> [Problem description]:
A verbatim copy of the line containing "reference: REF83885 -> REF83858" and all lines after it, up to and including the final line of the records, is the only acceptable output.

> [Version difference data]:
------------------------
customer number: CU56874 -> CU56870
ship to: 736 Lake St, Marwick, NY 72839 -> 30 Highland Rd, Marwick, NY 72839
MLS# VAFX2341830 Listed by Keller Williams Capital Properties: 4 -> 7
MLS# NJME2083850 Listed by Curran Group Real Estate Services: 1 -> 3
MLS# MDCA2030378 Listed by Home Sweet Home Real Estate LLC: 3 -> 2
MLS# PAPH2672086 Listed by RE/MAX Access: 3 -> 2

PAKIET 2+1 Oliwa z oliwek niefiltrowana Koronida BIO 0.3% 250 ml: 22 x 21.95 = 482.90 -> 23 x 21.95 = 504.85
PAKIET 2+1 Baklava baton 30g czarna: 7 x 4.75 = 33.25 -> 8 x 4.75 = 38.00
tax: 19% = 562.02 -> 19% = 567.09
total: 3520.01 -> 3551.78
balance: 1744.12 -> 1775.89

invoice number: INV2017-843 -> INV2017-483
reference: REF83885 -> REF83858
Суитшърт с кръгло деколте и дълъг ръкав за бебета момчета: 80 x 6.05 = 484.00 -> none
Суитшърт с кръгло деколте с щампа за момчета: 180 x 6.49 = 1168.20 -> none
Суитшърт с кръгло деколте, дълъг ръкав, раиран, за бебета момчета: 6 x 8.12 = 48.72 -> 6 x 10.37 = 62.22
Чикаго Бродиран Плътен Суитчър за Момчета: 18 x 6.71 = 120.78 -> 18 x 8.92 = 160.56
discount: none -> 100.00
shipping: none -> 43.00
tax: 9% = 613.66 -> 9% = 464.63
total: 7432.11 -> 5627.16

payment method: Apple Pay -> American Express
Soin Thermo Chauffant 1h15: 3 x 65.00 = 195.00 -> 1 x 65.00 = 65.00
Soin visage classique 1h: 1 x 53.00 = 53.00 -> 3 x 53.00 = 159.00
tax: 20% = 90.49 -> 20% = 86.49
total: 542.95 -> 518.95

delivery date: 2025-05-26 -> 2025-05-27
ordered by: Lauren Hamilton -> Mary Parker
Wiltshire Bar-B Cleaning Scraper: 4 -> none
------------------------
> [Result below]:
reference: REF83885 -> REF83858
Суитшърт с кръгло деколте и дълъг ръкав за бебета момчета: 80 x 6.05 = 484.00 -> none
Суитшърт с кръгло деколте с щампа за момчета: 180 x 6.49 = 1168.20 -> none
Суитшърт с кръгло деколте, дълъг ръкав, раиран, за бебета момчета: 6 x 8.12 = 48.72 -> 6 x 10.37 = 62.22
Чикаго Бродиран Плътен Суитчър за Момчета: 18 x 6.71 = 120.78 -> 18 x 8.92 = 160.56
discount: none -> 100.00
shipping: none -> 43.00
tax: 9% = 613.66 -> 9% = 464.63
total: 7432.11 -> 5627.16

payment method: Apple Pay -> American Express
Soin Thermo Chauffant 1h15: 3 x 65.00 = 195.00 -> 1 x 65.00 = 65.00
Soin visage classique 1h: 1 x 53.00 = 53.00 -> 3 x 53.00 = 159.00
tax: 20% = 90.49 -> 20% = 86.49
total: 542.95 -> 518.95

delivery date: 2025-05-26 -> 2025-05-27
ordered by: Lauren Hamilton -> Mary Parker
Wiltshire Bar-B Cleaning Scraper: 4 -> none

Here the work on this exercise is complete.